Addition of ten equivalents of H₃B ⋅ NMeH₂ to the amine complex [6]OTf in a frozen CD₂Cl₂ solution and thawing to 298 K over 2 min results in the initial observation of amine−borane complex [2]OTf as the major component. These data show that H₃B ⋅ NMeH₂ will displace bound NMeH₂ (Scheme 3). However, further studies were hampered by a slower (minutes) change to a dark solution indicative of colloidal rhodium, and multiple, overlapping, signals being observed in the aromatic region of the ¹H NMR spectrum that are, as yet, unidentified.

Scheme 3.

Reaction between [6]OTf/H₃B ⋅ NMeH₂ and [2]OTf/NMeH₂.

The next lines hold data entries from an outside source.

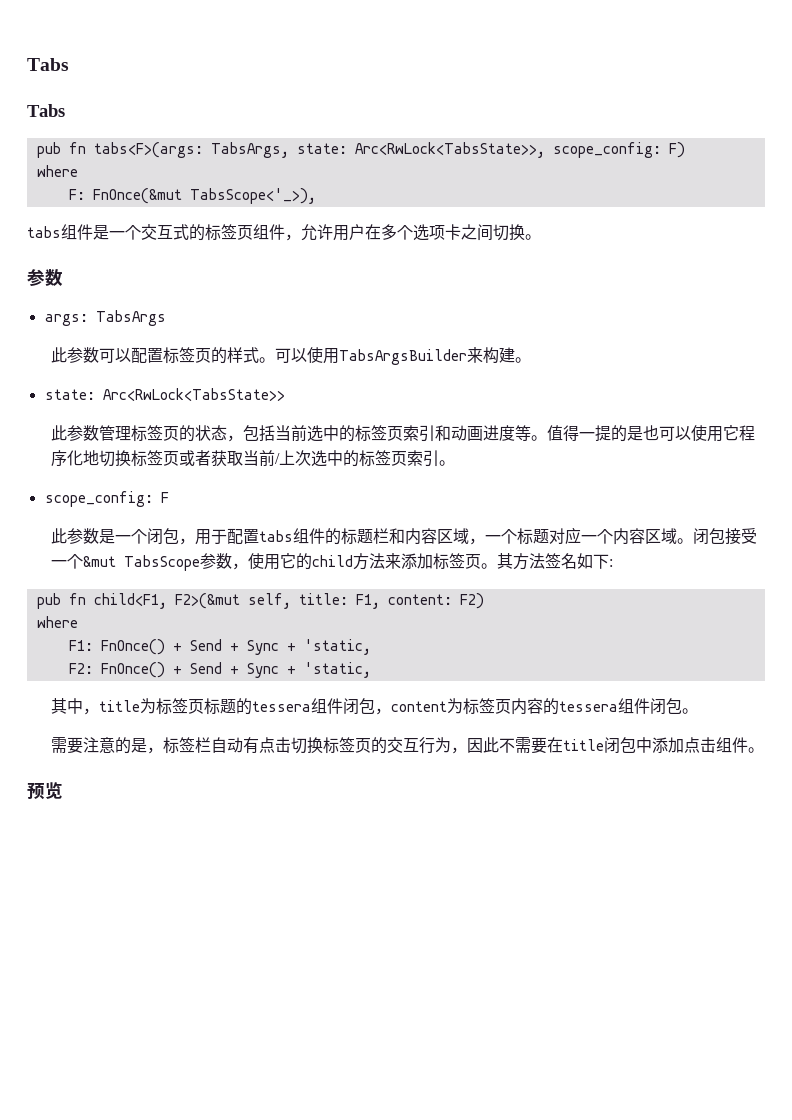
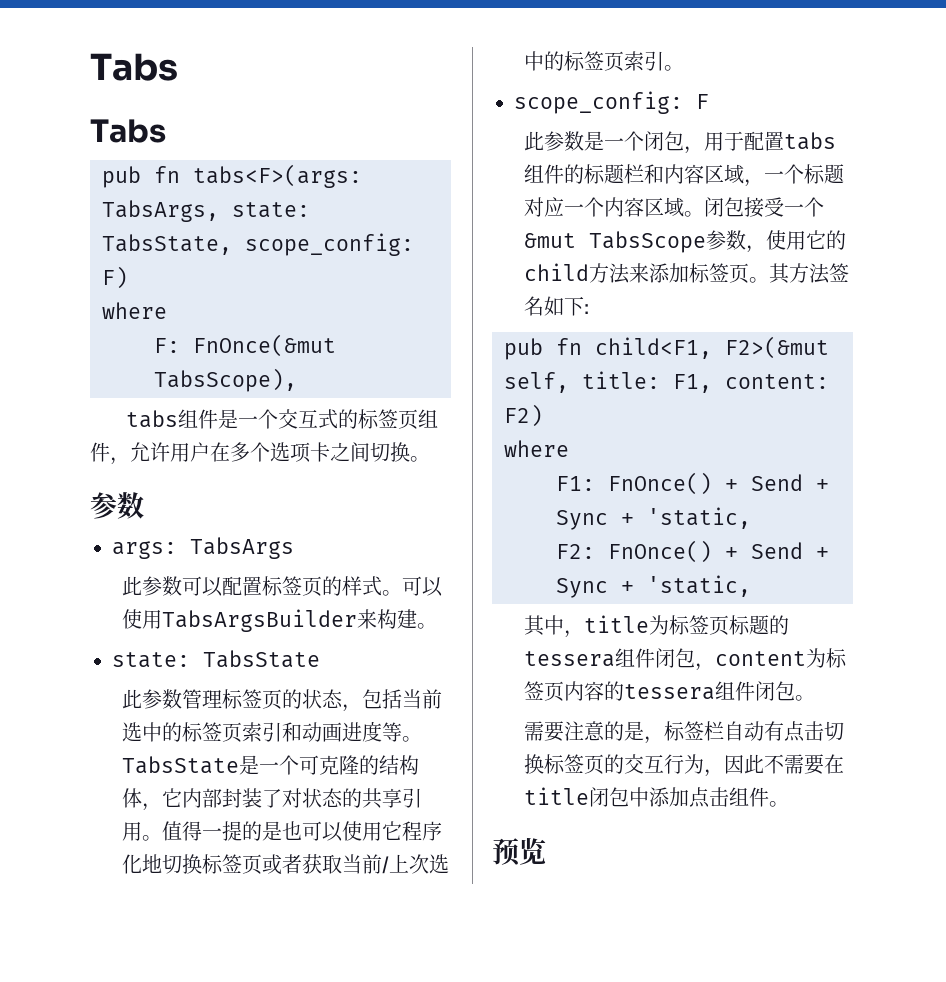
- pub fn tabs<F>(args: TabsArgs, state: Arc<RwLock<TabsState>>, scope_config: F)
+ pub fn tabs<F>(args: TabsArgs, state: TabsState, scope_config: F)
- F: FnOnce(&mut TabsScope<'_>),
+ F: FnOnce(&mut TabsScope),
- state: Arc<RwLock<TabsState>>
+ state: TabsState
+ TabsState是一个可克隆的结构体，它内部封装了对状态的共享引用。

Dehydropolymerization of H₃B ⋅ NMeH₂ using [2]OTf and [6]OTf in 1,2‐F₂C₆H₄ solution: kinetics and role of amine

Initial catalytic studies on the dehydropolymerization of H₃B ⋅ NMeH₂ focused in using σ‐amine−borane complex [2]OTf as a pre‐catalyst in 1,2‐F₂C₆H₄ solvent, as used previously for other cationic dehydropolymerization systems.[ ²⁷ , ²⁹ , ³⁰ , ⁴⁵ ] Catalyst loading was 1 mol % and the nominal concentration of H₃B ⋅ NMeH₂ was 0.446 M (~50 mg), although its poor solubility in 1,2‐F₂C₆H₄ meant that the reaction was, in fact, a slurry, with a limiting concentration of ~0.223 M, as reported previously. ^[30] H₂ release was measured at 25 °C eudiometrically, as a proxy for the formation of “real” monomer amino−borane, H₂B=NMeH. The resulting time/conversion plot is shown in Figure 1. To our surprise, complex [2]OTf was inactive for at least 45 min, with the solution remaining a dark blue/green color. Speciation measurements using ¹H NMR spectroscopy were frustrated by the protio‐solvent used and the excess of H₃B ⋅ NMeH₂. However a broad, low relative intensity, signal was observed at ~δ −2 assigned to [2]OTf. It has previously been shown that induction periods observed with dehydrocoupling/dehydropolymerization of H₃B ⋅ NMeH₂, and related amine−boranes, are associated with base‐promoted hydride transfer processes from cationic σ‐amine−borane complexes[ ³⁸ , ⁴⁶ ] to form the active, neutral hydride, catalysts;[ ¹⁹ , ²⁶ , ²⁷ , ³⁹ , ⁴⁷ ] although there are cases where such hydride transfer can also form a less active catalyst. ^[29] For H₃B ⋅ NMeH₂ dehydropolymerization the base is NMeH₂, that comes from the slow dissociation ^[48] of H₃B ⋅ NMeH₂, or possibly trace NMeH₂ in the starting material – related to that recently proposed for analogous phosphine−borane dehydropolymerization. ^[49] Generally, addition of excess amine or starting from an amine complex itself, reduces the induction period by quickly generating the active catalyst. Excess amine can also stop the formation of inactive borohydride complexes. ^[23]

Figure 1.

A) Time/course plot for H₂ evolution (stated as the equivalent concentration in H₂B=NMeH) for use of [2]OTf (◊) and [6]OTf (O) as pre‐catalysts. 1 mol %, [H₃B ⋅ NMeH₂]=0.446 M slurry in 1,2‐F₂C₆H₄ ). B) ¹¹B NMR spectrum of polymer isolated using pre‐catalyst [6]OTf; C) GPC trace of isolated polymer using pre‐catalyst [6]OTf.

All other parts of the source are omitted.